◆ Exercise brief:
With the pictures left out, output the records below exactly.

◆ Information:

____

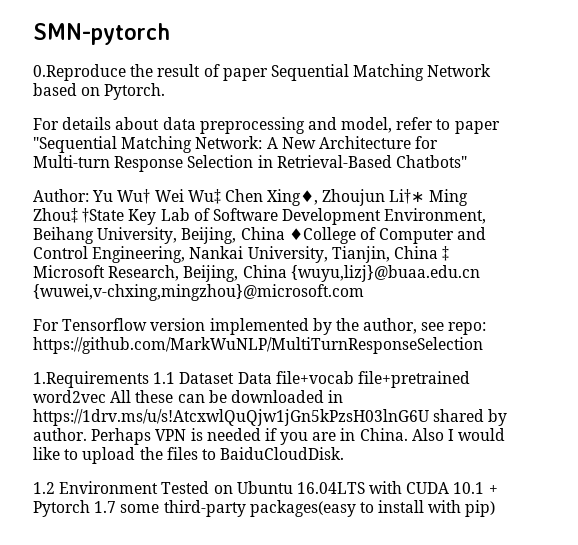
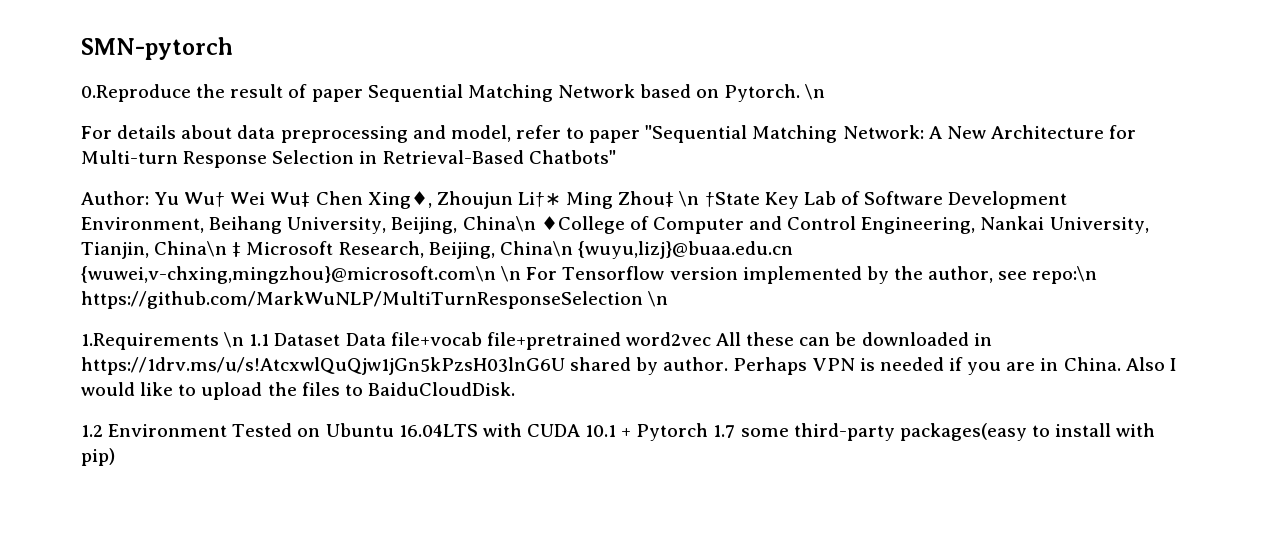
(166, 91) none -> [805,84,826,100] \n
(78, 215) none -> [679,191,700,207] \n
[240,227,285,240] China -> [462,216,536,232] China\n
[393,246,438,259] China -> [154,241,228,257] China\n
[242,265,480,282] [33,284,364,301] China {wuyu,lizj}@buaa.edu.cn {wuwei,v-chxing,mingzhou}@microsoft.com // -> [499,241,793,259] [81,266,522,284] China\n {wuyu,lizj}@buaa.edu.cn {wuwei,v-chxing,mingzhou}@microsoft.com\n \n
[448,322,487,335] repo: -> [1032,266,1098,284] repo:\n
(483, 345) none -> [648,291,669,307] \n
(149, 379) none -> [224,332,245,348] \n

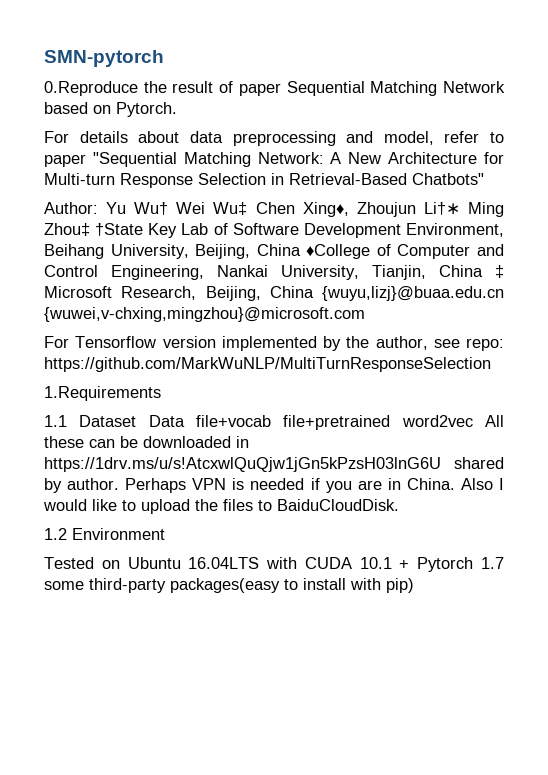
[805,84,826,100] \n -> (177, 109) none
[679,191,700,207] \n -> (90, 229) none
[462,216,536,232] China\n -> [256,244,301,256] China
[154,241,228,257] China\n -> [439,265,483,277] China
[499,241,793,259] [81,266,522,284] China\n {wuyu,lizj}@buaa.edu.cn {wuwei,v-chxing,mingzhou}@microsoft.com\n \n -> [269,286,504,301] [44,307,365,322] China {wuyu,lizj}@buaa.edu.cn {wuwei,v-chxing,mingzhou}@microsoft.com //
[1032,266,1098,284] repo:\n -> [466,338,504,351] repo:
[648,291,669,307] \n -> (491, 364) none
[224,332,245,348] \n -> (161, 393) //
(228, 430) none -> (165, 534) //

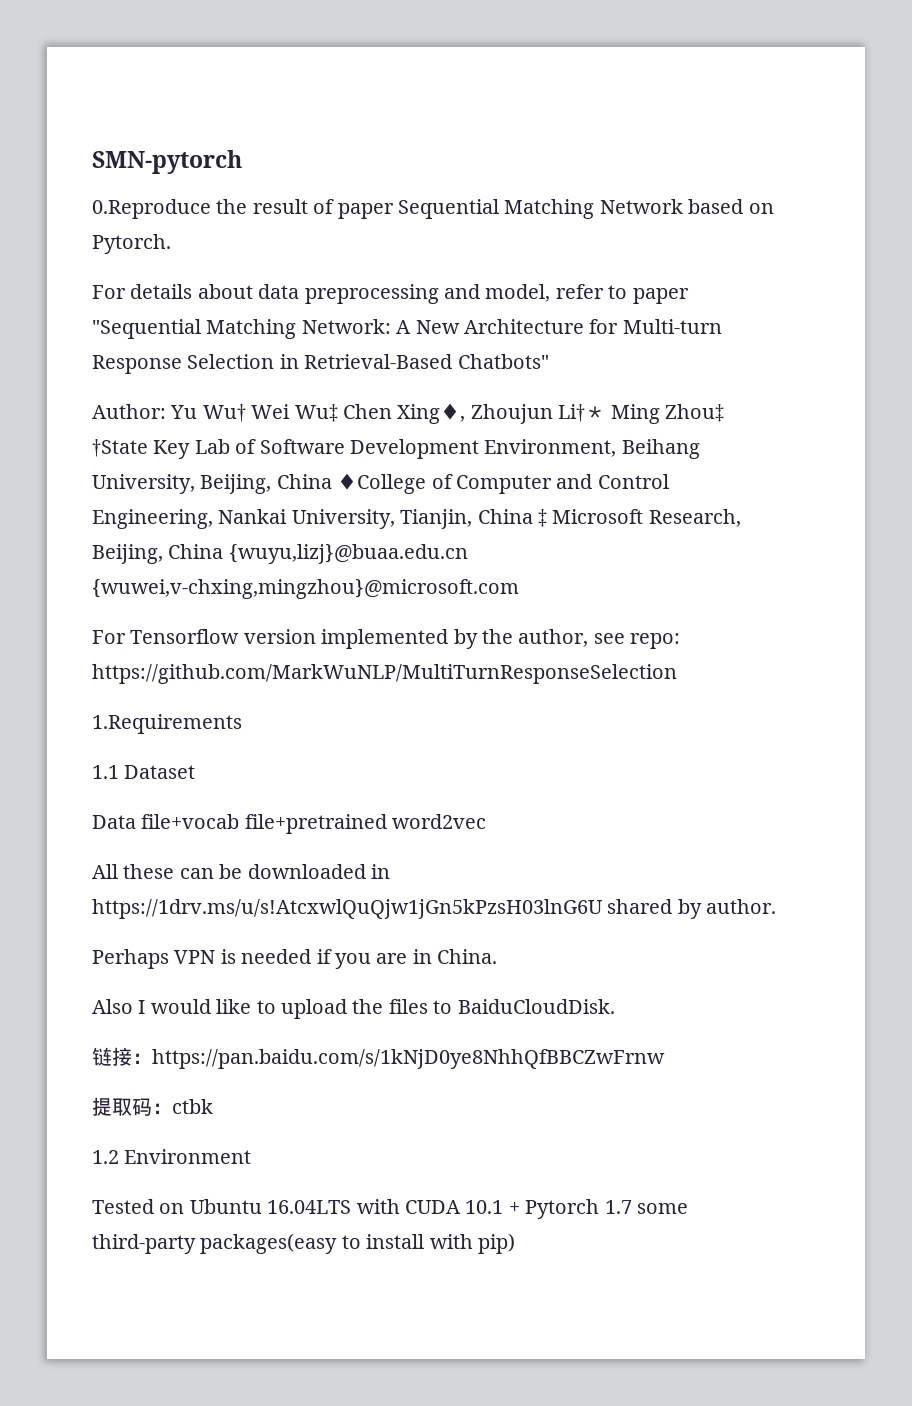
(137, 421) none -> (196, 772) //
(473, 421) none -> (487, 821) //
(120, 484) none -> (777, 906) //
(455, 484) none -> (498, 956) //
(399, 505) none -> [92,1047,665,1069] [92,1097,213,1116] // 链接：https://pan.baidu.com/s/1kNjD0ye8NhhQfBBCZwFrnw // 提取码：ctbk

____

◆ Task answer:
(166, 91) none -> [805,84,826,100] \n
(78, 215) none -> [679,191,700,207] \n
[240,227,285,240] China -> [462,216,536,232] China\n
[393,246,438,259] China -> [154,241,228,257] China\n
[242,265,480,282] [33,284,364,301] China {wuyu,lizj}@buaa.edu.cn {wuwei,v-chxing,mingzhou}@microsoft.com // -> [499,241,793,259] [81,266,522,284] China\n {wuyu,lizj}@buaa.edu.cn {wuwei,v-chxing,mingzhou}@microsoft.com\n \n
[448,322,487,335] repo: -> [1032,266,1098,284] repo:\n
(483, 345) none -> [648,291,669,307] \n
(149, 379) none -> [224,332,245,348] \n

[805,84,826,100] \n -> (177, 109) none
[679,191,700,207] \n -> (90, 229) none
[462,216,536,232] China\n -> [256,244,301,256] China
[154,241,228,257] China\n -> [439,265,483,277] China
[499,241,793,259] [81,266,522,284] China\n {wuyu,lizj}@buaa.edu.cn {wuwei,v-chxing,mingzhou}@microsoft.com\n \n -> [269,286,504,301] [44,307,365,322] China {wuyu,lizj}@buaa.edu.cn {wuwei,v-chxing,mingzhou}@microsoft.com //
[1032,266,1098,284] repo:\n -> [466,338,504,351] repo:
[648,291,669,307] \n -> (491, 364) none
[224,332,245,348] \n -> (161, 393) //
(228, 430) none -> (165, 534) //

(137, 421) none -> (196, 772) //
(473, 421) none -> (487, 821) //
(120, 484) none -> (777, 906) //
(455, 484) none -> (498, 956) //
(399, 505) none -> [92,1047,665,1069] [92,1097,213,1116] // 链接：https://pan.baidu.com/s/1kNjD0ye8NhhQfBBCZwFrnw // 提取码：ctbk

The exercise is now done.